Но не об этом идет речь на ближайшие две недели, я на это время нужен в единственном качестве — как пара глаз, все равно чьих, пусть хоть моих, нужен, чтобы находиться на фабрике. И не возразишь, почему этого потребовали именно от меня, ведь все считают, что я больше всех виноват в создании этой фабрики, — наверно, так мне кажется, я взял на себя эту вину в полусне, — а кроме того, больше ходить туда некому, ведь родители, о которых, впрочем, и так говорить не приходится, как раз сейчас особенно заняты (их дело в новом ресторане, кажется, налаживается), и сегодня, например, мать даже не приходила домой обедать.

Так вот, когда сегодня вечером мать снова завела свою обычную песню и не только возложила на меня вину за огорчения и болезни отца, но добавила еще этот новый разговор насчет отъезда зятя и насчет того, что фабрика остается совсем без присмотра, и даже моя младшая сестра, которая обычно меня поддерживает, с чувством, которое в последнее время передалось от меня к ней, проявив чудовищное непонимание, покинула меня и стала на сторону матери, все мое тело вдруг пронзила горечь — не знаю, была ли это просто желчь, — я с абсолютной ясностью увидел, что для меня теперь существуют только две возможности: либо выброситься из окна, когда все уйдут спать, либо ближайшие две недели ежедневно ходить на фабрику и в контору зятя. Первое позволяло мне избавиться от всякой ответственности как за отложенную работу, так и за покинутую фабрику, второе, безусловно, не позволило бы мне писать — нельзя же просто стереть с глаз сон четырнадцати ночей — и сулит мне, если хватит силы воли и надежды, перспективу через четырнадцать дней начать с того места, на котором я сегодня прервал.

Так что из окна я не бросился, и даже соблазн сделать это письмо прощальным (я пишу его с другой мыслью) оказался не очень силен.

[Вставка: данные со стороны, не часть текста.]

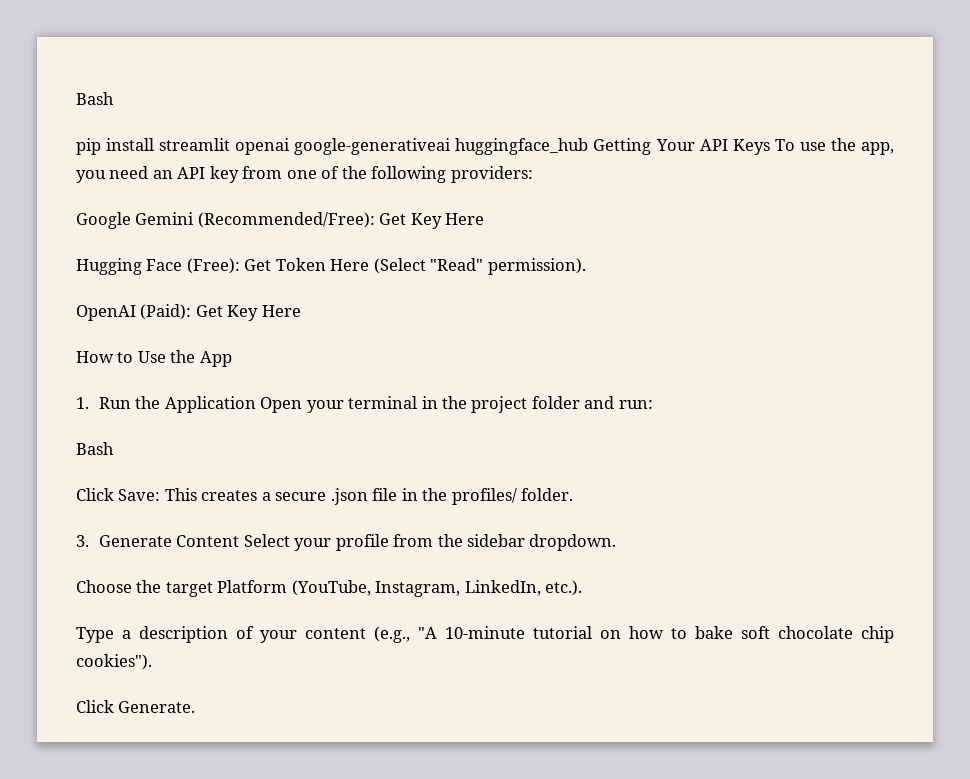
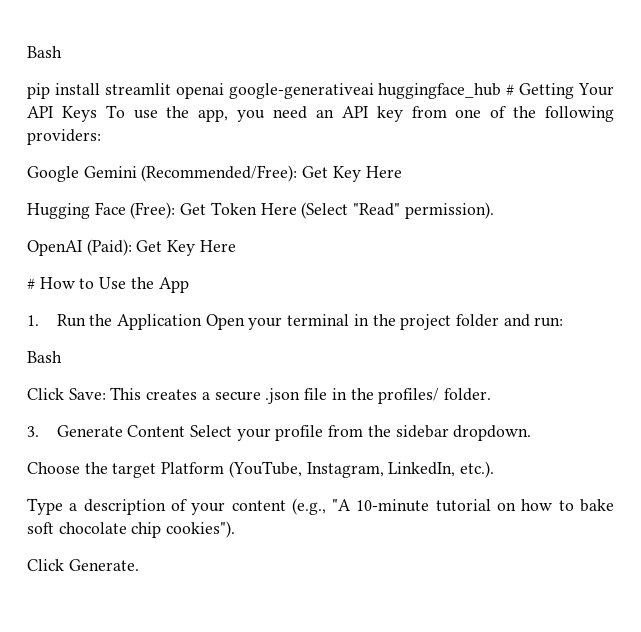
- pip install streamlit openai google-generativeai huggingface_hub Getting Your API Keys To use the app, you need an API key from one of the following providers:
+ pip install streamlit openai google-generativeai huggingface_hub # Getting Your API Keys To use the app, you need an API key from one of the following providers:
- How to Use the App
+ # How to Use the App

Я долго стоял у окна, прижавшись к стеклу, и думал порой, что хорошо бы испугать своим падением сборщиков пошлин на мосту. Но я все время чувствовал себя слишком прочно, чтобы меня действительно потянуло броситься из окна и разбиться о мостовую. Мне кажется также, что в случае продолжения жизни мое писание прервется — даже если говорить только, только о перерыве — меньше, чем в случае смерти, и что за эти две недели между началом романа и его продолжением я где-нибудь, именно на фабрике, именно наперекор моим удовлетворенным родителям, продвинусь в глубь своего романа и вообще там буду жить.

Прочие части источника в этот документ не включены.